Pentti Airikkala, the bespectacled, mischievous Finnish rally driver who lived in England, finally lost his battle with cancer in September. Like so many of his contemporaries, Pentti started his career in Finland in a Volvo PV544, finishing 12th on his first 1000 Lakes Rally in 1965. For the next eight years he was solely occupied with home events in cars like the Isuzu Bellet, Renault R8 Gordini and R12 Gordini.
In 1973 he drove for GM, first in an Opel Kadett and then a Vauxhall Magnum, with which he finished 16th on the ’74 1000 Lakes. He got a Ford Escort for that year’s RAC Rally but retired. However, Vauxhall signed him up for ’75 and he was soon collecting results, with third in the 1000 Lakes and Swedish rallies. In 1979, in a Chevette 2300 HS, he won the British Open Championship.
He continued to post results, with third in Sweden ’81 (Ford Escort), third on the ’82 1000 Lakes (Mitsubishi Lancer Turbo) and fifth on the same event in ’83 (Lancia 037). During the Group B era, Pentti’s allegiance was to GM and Group A Astras, but post-Group B he shone in a Mitsubishi Starion in the 1988 British Championship, which he nearly won. In 1989 he was Mitsubishi’s second driver on the RAC where, in a Galant VR-4, he gave the team its first WRC victory. But in 1990 he effectively retired and set up a rally school, where he taught a generation of rally – and racing – drivers to left-foot brake.
Always ready with a story, Pentti was a good guy to be around – unless you were an engineer. His knowledge of rally cars was gleaned from his own engineering education and a wide experience of inadequate machinery. Thus he was often at odds with team engineers and seen as a negative presence. The sad thing is Pentti was nearly always right and that, perhaps, should be his epitaph.

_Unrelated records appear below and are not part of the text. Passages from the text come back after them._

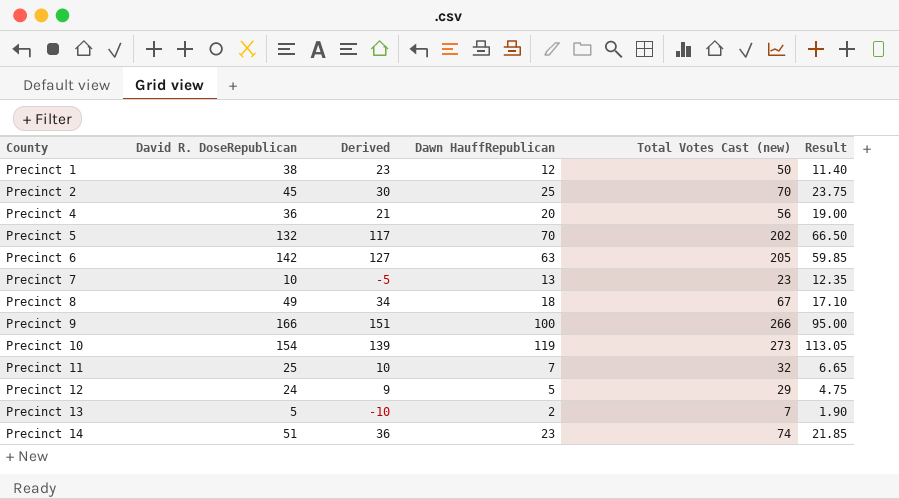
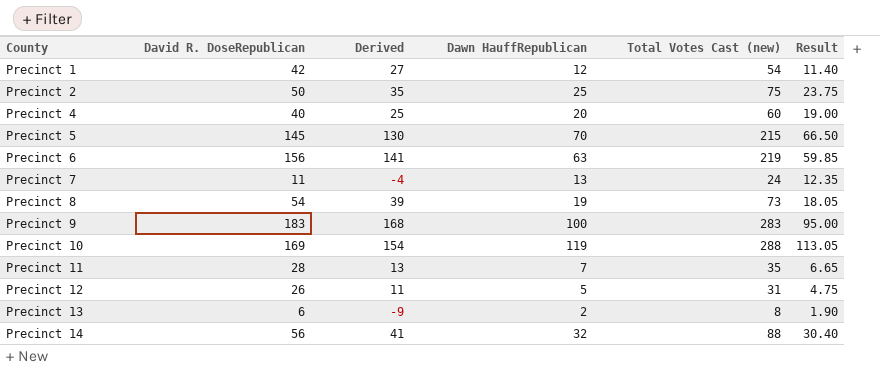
Precinct 1 | David R. DoseRepublican: 38 -> 42
Precinct 1 | Derived: 23 -> 27
Precinct 1 | Total Votes Cast (new): 50 -> 54
Precinct 2 | David R. DoseRepublican: 45 -> 50
Precinct 2 | Derived: 30 -> 35
Precinct 2 | Total Votes Cast (new): 70 -> 75
Precinct 4 | David R. DoseRepublican: 36 -> 40
Precinct 4 | Derived: 21 -> 25
Precinct 4 | Total Votes Cast (new): 56 -> 60
Precinct 5 | David R. DoseRepublican: 132 -> 145
Precinct 5 | Derived: 117 -> 130
Precinct 5 | Total Votes Cast (new): 202 -> 215
Precinct 6 | David R. DoseRepublican: 142 -> 156
Precinct 6 | Derived: 127 -> 141
Precinct 6 | Total Votes Cast (new): 205 -> 219
Precinct 7 | David R. DoseRepublican: 10 -> 11
Precinct 7 | Derived: -5 -> -4
Precinct 7 | Total Votes Cast (new): 23 -> 24
Precinct 8 | David R. DoseRepublican: 49 -> 54
Precinct 8 | Derived: 34 -> 39
Precinct 8 | Dawn HauffRepublican: 18 -> 19
Precinct 8 | Total Votes Cast (new): 67 -> 73
Precinct 8 | Result: 17.10 -> 18.05
Precinct 9 | David R. DoseRepublican: 166 -> 183
Precinct 9 | Derived: 151 -> 168
Precinct 9 | Total Votes Cast (new): 266 -> 283
Precinct 10 | David R. DoseRepublican: 154 -> 169
Precinct 10 | Derived: 139 -> 154
Precinct 10 | Total Votes Cast (new): 273 -> 288
Precinct 11 | David R. DoseRepublican: 25 -> 28
Precinct 11 | Derived: 10 -> 13
Precinct 11 | Total Votes Cast (new): 32 -> 35
Precinct 12 | David R. DoseRepublican: 24 -> 26
Precinct 12 | Derived: 9 -> 11
Precinct 12 | Total Votes Cast (new): 29 -> 31
Precinct 13 | David R. DoseRepublican: 5 -> 6
Precinct 13 | Derived: -10 -> -9
Precinct 13 | Total Votes Cast (new): 7 -> 8
Precinct 14 | David R. DoseRepublican: 51 -> 56
Precinct 14 | Derived: 36 -> 41
Precinct 14 | Dawn HauffRepublican: 23 -> 32
Precinct 14 | Total Votes Cast (new): 74 -> 88
Precinct 14 | Result: 21.85 -> 30.40

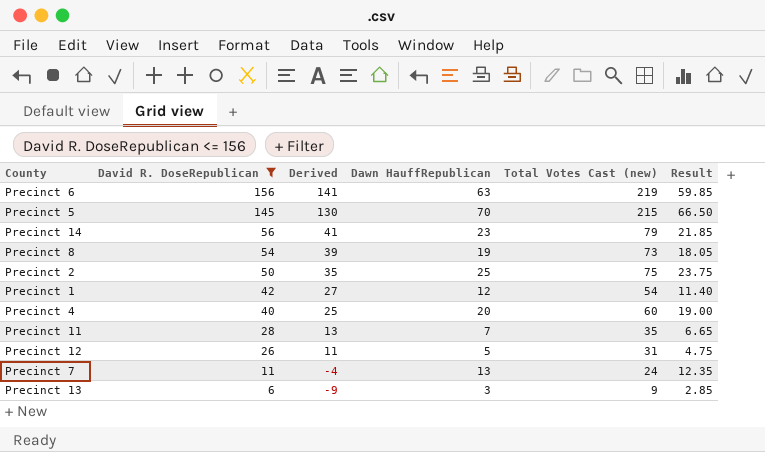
filter: none -> David R. DoseRepublican <= 156
row order: County ascending -> David R. DoseRepublican descending
Precinct 14 | Dawn HauffRepublican: 32 -> 23
Precinct 14 | Total Votes Cast (new): 88 -> 79
Precinct 14 | Result: 30.40 -> 21.85
Precinct 13 | Dawn HauffRepublican: 2 -> 3
Precinct 13 | Total Votes Cast (new): 8 -> 9
Precinct 13 | Result: 1.90 -> 2.85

I did three events with him – the 1975 RAC, and the ’76 Tour of Dean and Snowman rallies. The RAC started badly when our Magnum drowned out in Sutton Park’s ford, but Pentti pressed on as if we could still win. A long service at Ae Forest meant the Kielder complex – on ice – was a road race just to stay in the event. This was a masterclass in car control, and we emerged to finish 12th and help Vauxhall to the manufacturers’ prize.
The Snowman lived up to its name, and Pentti showed me in an Escort that he was good at driving a snow plough and at devising a strategy to suit the conditions. We won by a mile and I was left convinced that Pentti’s cerebral approach wedded to his evident driving ability would secure him a bright future.
British hillclimbing lost its father figure with the death of Roy Lane on October 14. The Warwickshire driver remains one of the most successful figures in the sport’s history.
He won the British Hillclimb title four times, taking the title in 1975-76, ’92 and ’96. In the ’90s he had a successful partnership with Pilbeam. He also competed in a McRae GM1 F5000 and the unraced March 2-4-0 F1 six-wheeler.
Lane started competing in the ’60s and was still active until recently, driving a Porsche 911.His record of 90 British Hillclimb event wins was matched only by Martin Groves this year.
Jean Sage, who has died aged 70, was an unlikely F1 team manager. Well-educated and from a privileged background, he oversaw Renault’s campaigns from its 1977 entry into GP racing until its withdrawal in the ’80s.
Sage was made sporting director of the Renault Sport F1 team by long-time associate Gerard Larrousse. Their relationship dated to the mid-60s when Sage co-drove for Larrousse in major European rallies. They then set up the Ecurie Switzerland team, starting in 2-litre sports cars before graduating to single-seaters, winning the 1976 European F2 Championship with Jean-Pierre Jabouille.
Larrousse says Sage was his first choice as sporting director at Renault F1 in the wake of his appointment as the French manufacturer’s competitions boss in 1976: “Jean was a very good team manager. He was a strong character, although not always easy to work with. He was hard but fair, but that meant he had the respect of the team. He was a big part of our success.”
Sage left Renault in 1985 and subsequently ran French Ferrari importer Charles Pozzi’s short-lived campaign with the F40LM in IMSA’s GTO class in the US. He stayed active on the historic scene as a competitor and organiser and was a font of knowledge on the Prancing Horse.
Sage’s own competition career took him from the rally stages into F3 and on to Le Mans, where he made four starts between ’69 and ’72.